AVAILABLE DATA Start Marker

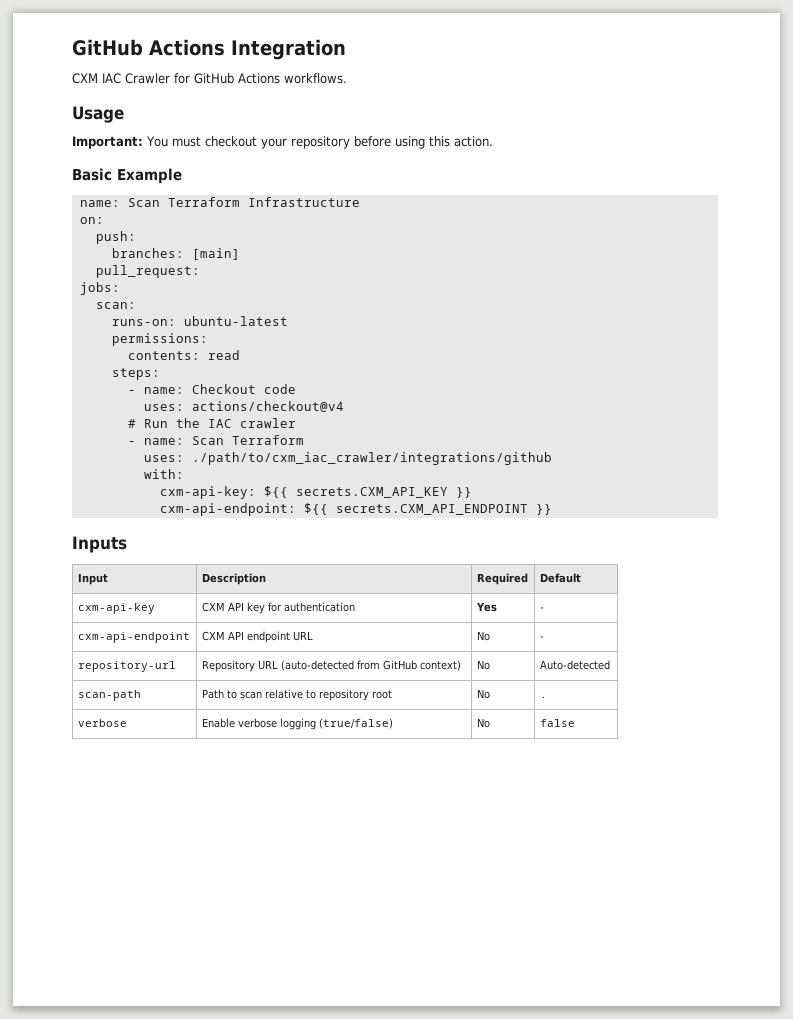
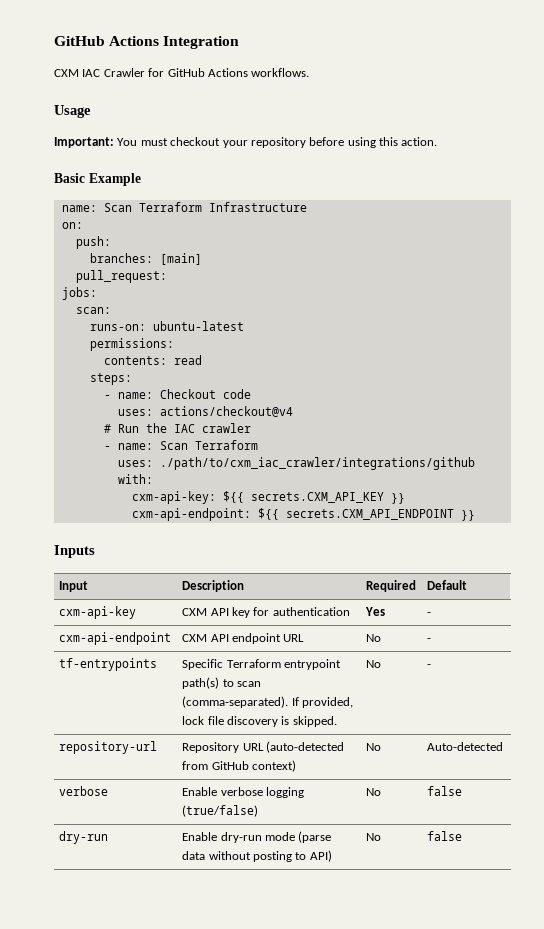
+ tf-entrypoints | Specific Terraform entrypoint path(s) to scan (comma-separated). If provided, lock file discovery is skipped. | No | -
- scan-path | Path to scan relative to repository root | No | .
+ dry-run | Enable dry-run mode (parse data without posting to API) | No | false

AVAILABLE DATA End Marker
AVAILABLE DATA Start Marker

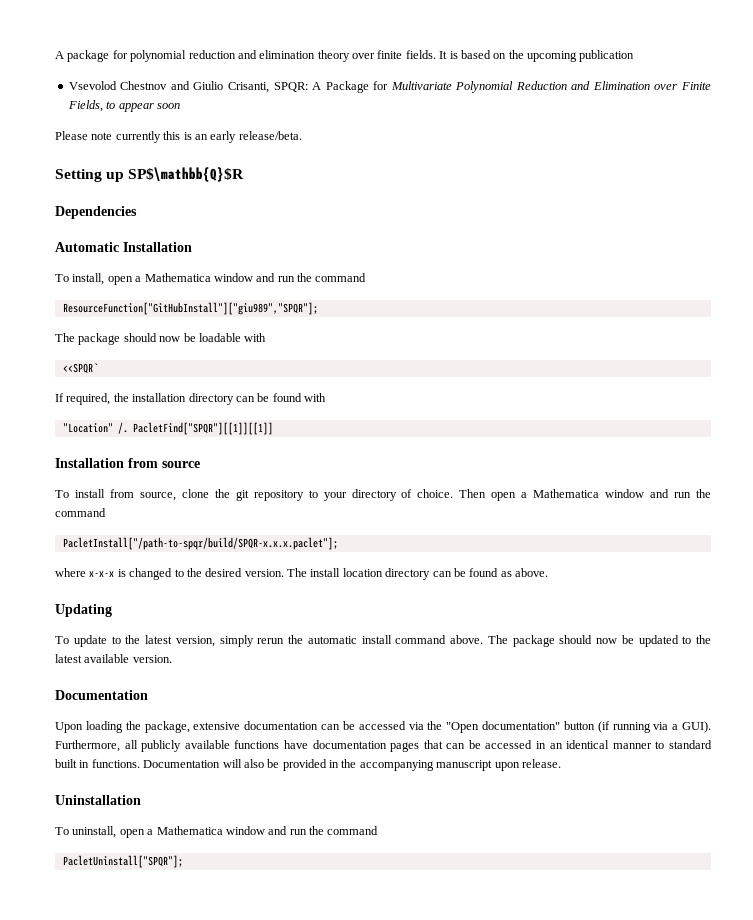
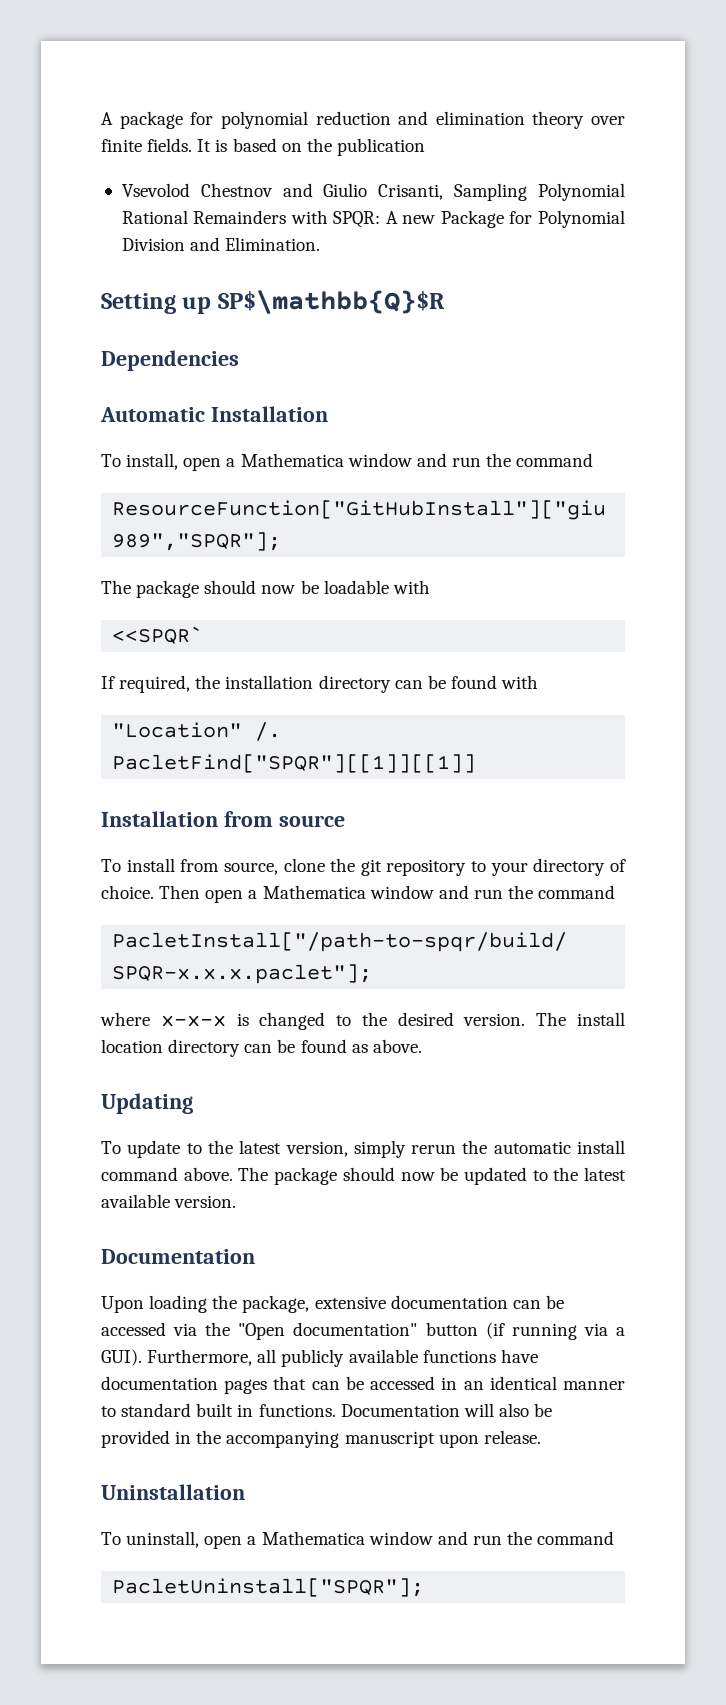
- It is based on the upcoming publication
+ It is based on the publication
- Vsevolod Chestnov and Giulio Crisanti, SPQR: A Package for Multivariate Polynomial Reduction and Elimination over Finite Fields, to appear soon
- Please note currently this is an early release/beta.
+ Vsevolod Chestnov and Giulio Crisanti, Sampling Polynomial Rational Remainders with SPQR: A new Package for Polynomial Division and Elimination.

AVAILABLE DATA End Marker

[YOUR GOAL]
Go through the data above and count the lines that hold "Chestnov". Respond with the number and no other words.

[RESULT OF THIS TASK]
2